An improving economy led to some of the best US auto sales in six years, but analysts caution that demand may fall in 2014, the Associated Press reports. Sales grew 8 percent to 15.6 million vehicles in 2013, due in part to a surge in pickup trucks in the home construction and energy industries.
However, sluggish December sales may point to an inevitable slowdown as many customers have already bought new cars, and today’s cars last longer than before. Also, many families are less likely to buy extra cars in current employment conditions. “Automakers have invested so much to be so competitive and segment growth just isn’t there. They’re going to have to get creative,” says Alec Gutierrez, senior analyst for Kelley Blue Book. He adds that sales are approaching a natural level of demand and people travel fewer miles than they used to.
“We are in what we believe are the final stages of the recovery, which naturally leads to slower growth rates,” says Jeff Schuster, vice president at consultancy LMC Automotive. He expects sales to grow only 1 to 2 percent through 2015.
Automakers may turn to offering more and higher discounts to help boost sales in 2014 after limiting many incentives in 2013, the Associated Press reports.
Bangladesh Factory Fund Created, but Some Refuse to Pay
Last April, the Rana Plaza factory complex in Dhaka, Bangladesh, collapsed, killing more than 1,100 people in the deadliest disaster in the history of the garment industry. In response to international pressure, four clothing brands—Primark, Loblaw, Bonmarche, and El Corte Ingles—recently agreed to help finance a $40 million compensation fund for the victims and their families. However, many brands refused to participate. The New York Times investigates one of these companies, Spanish clothier Mango, and why it so far has refused to contribute.
Mango’s position is it had not formalized a business relationship with Phantom Tac, the supplier that operated in Dhaka. According to company representatives, Mango was still conducting inspections and audits at Phantom Tac and was awaiting samples for a 25,000-unit order.

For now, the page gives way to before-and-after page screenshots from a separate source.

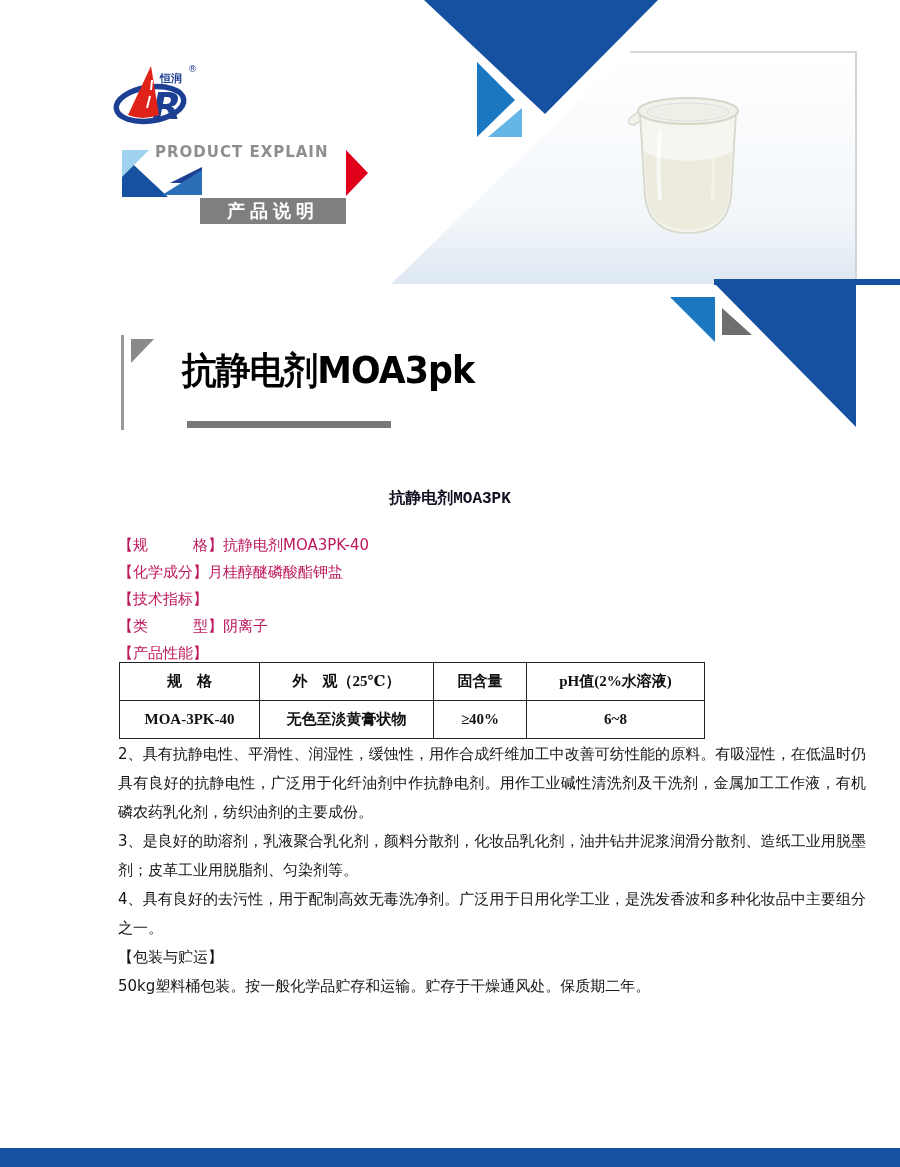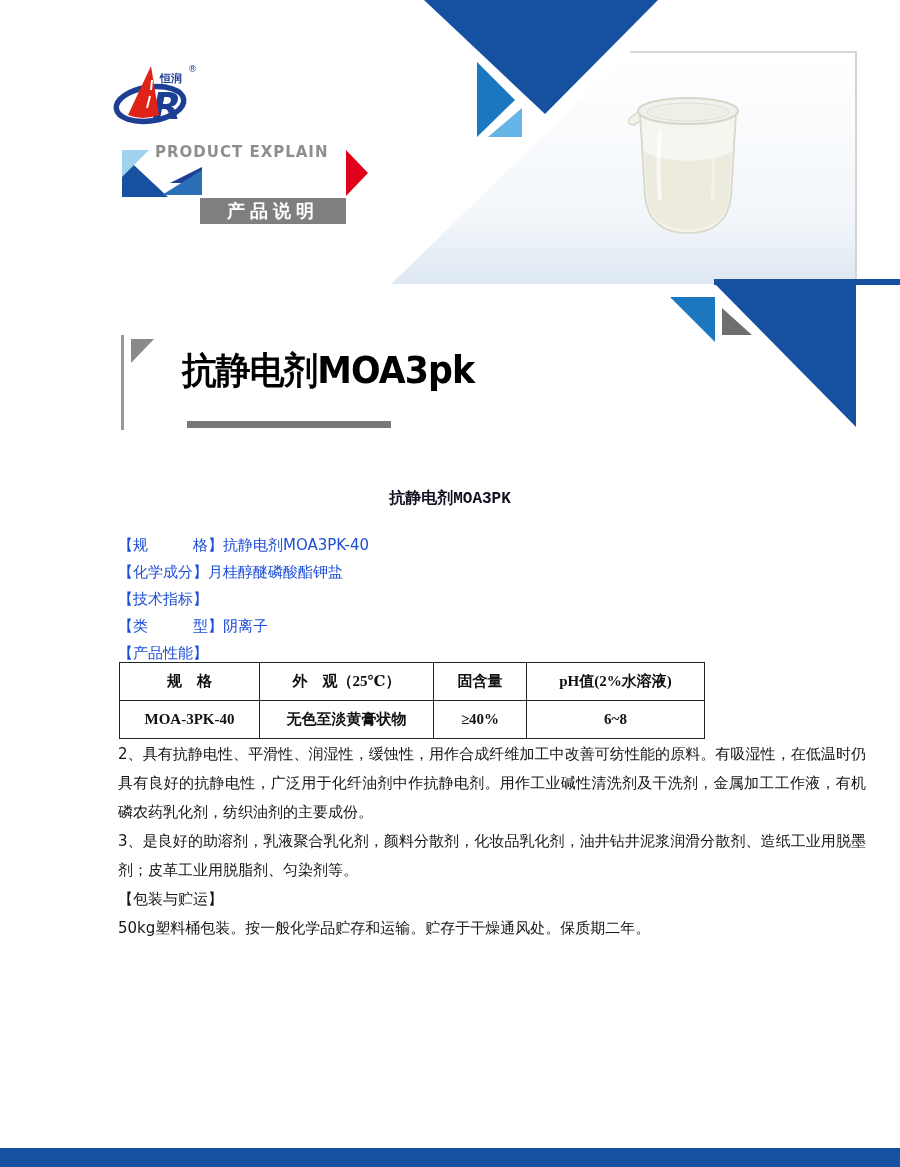--- a/index.html
+++ b/index.html
@@ -29,7 +29,7 @@
   .subtitle{position:absolute;left:0;top:488px;width:900px;text-align:center;font-size:16px;
             font-weight:bold;color:#101020;
             font-family:"Liberation Mono","DejaVu Sans Mono","DejaVu Sans",monospace;}
-  .specs{position:absolute;left:118px;top:532px;font-size:15px;line-height:27px;color:#1d4ed8;}
+  .specs{position:absolute;left:118px;top:532px;font-size:15px;line-height:27px;color:#be185d;}
   .spec-line{height:27px;white-space:pre;}
 
   table.props{position:absolute;left:119px;top:662px;border-collapse:collapse;

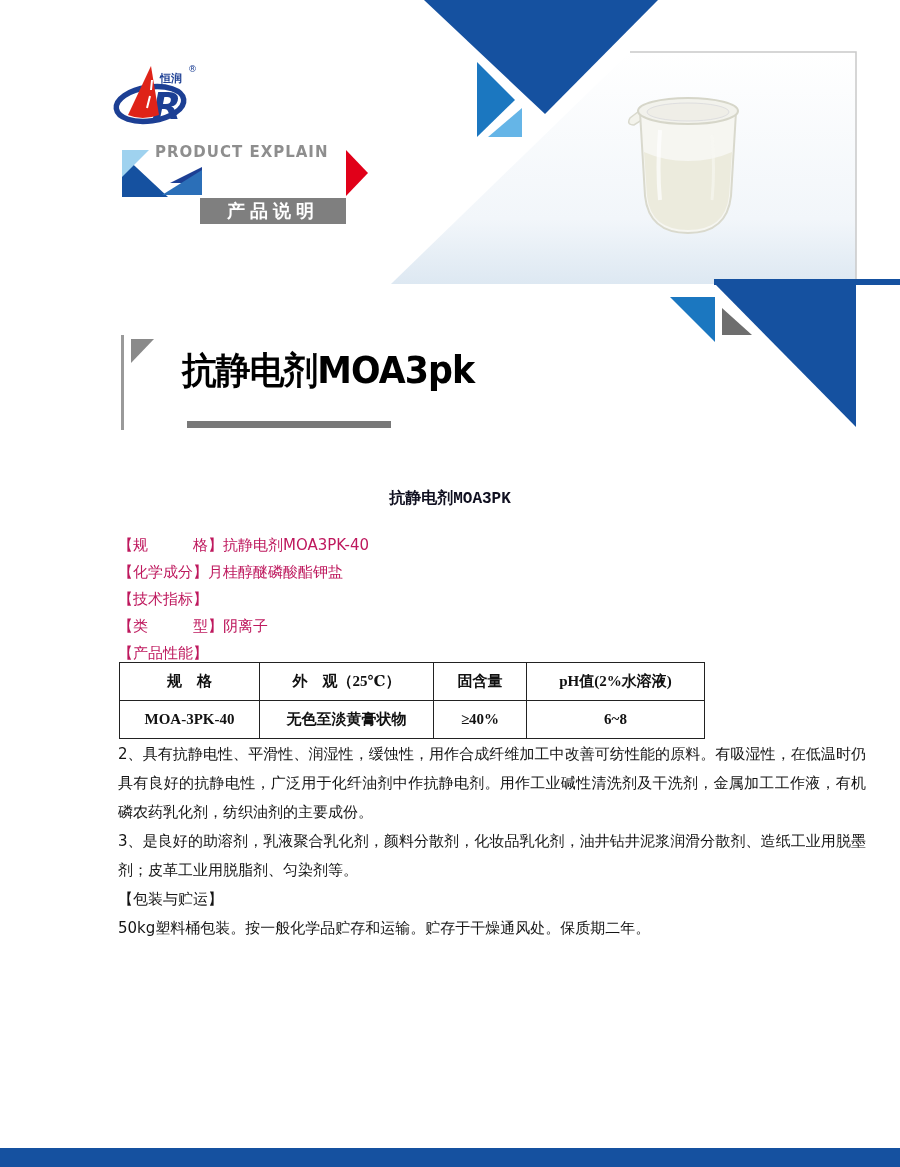--- a/index.html
+++ b/index.html
@@ -139,6 +139,7 @@
   <div class="paras">
     <p class="p">2、具有抗静电性、平滑性、润湿性，缓蚀性，用作合成纤维加工中改善可纺性能的原料。有吸湿性，在低温时仍具有良好的抗静电性，广泛用于化纤油剂中作抗静电剂。用作工业碱性清洗剂及干洗剂，金属加工工作液，有机磷农药乳化剂，纺织油剂的主要成份。</p>
     <p class="p">3、是良好的助溶剂，乳液聚合乳化剂，颜料分散剂，化妆品乳化剂，油井钻井泥浆润滑分散剂、造纸工业用脱墨剂；皮革工业用脱脂剂、匀染剂等。</p>
+    <p class="p">4、具有良好的去污性，用于配制高效无毒洗净剂。广泛用于日用化学工业，是洗发香波和多种化妆品中主要组分之一。</p>
     <p class="p pkg-label">【包装与贮运】</p>
     <p class="p">50kg塑料桶包装。按一般化学品贮存和运输。贮存于干燥通风处。保质期二年。</p>
   </div>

However, the Times investigation reveals that production of samples had already begun and workers were urged to produce Mango products quickly so they could begin receiving more orders.
Now, Phantom Tac’s Spanish cofounder, David Mayor, has disappeared, and Bangladeshi Aminul Islam has been arrested for his role in the collapse. The company was founded to be a socially responsible company, but the Times reports that pressures to meet deadlines and make money put social goals out of reach. The company lost orders from Inditex, owner of Zara, in the previous year due to failing social compliance audits and underage workers discovered there.
Critics say Mango’s explanation for refusing to participate in the compensation fund is unconvincing and other brands need to come forward if full funding is to be achieved. “Definitely, [Mango] should contribute to the fund,” says Eva Kreisler of Spanish advocacy group Clean Clothes Campaign. “It is quite shameful that they still won’t contribute to bring justice to the workers.”
Indian Drugmakers Surge in Production Despite Quality Concerns
India has long produced the raw materials and active ingredients to supply other companies that produce the finished medicines. However, the Financial Times reports, India now is producing about as much medicine for the United Kingdom as that made within the nation itself, demonstrating Asia’s growing influence in the global pharmaceutical market.
India is far ahead of all other foreign producers in Britain, manufacturing about 25 percent of all medicines consumed there. This has raised some concerns over quality. In recent months, two large Indian generic drug manufacturers received import bans in the United States and United Kingdom on some products following ingredient tests.
However, the number of problems identified by Indian regulators is proportional to the volume of medicine produced, says Gerald Heddell, director of inspections, enforcement, and standards at the UK Medicines and Healthcare Products Regulatory Agency. “When we look back over 110 inspections we conducted over the last two years in India, we had significant concerns with 9 or 10 companies,” he says. “That does not represent a statistically higher proportion than in other parts of the world. India stands out because it is just such a big supplier.”
Arun Sawhney, chief executive of Ranbaxy, an Indian company that had some of its products banned in the United States, is eager to work with regulators to meet US requirements. “The global pharmaceutical landscape is changing and we have to change with it,” he says. “Clearly, we have to continue to raise the standards of our processes to be ahead of these changes.”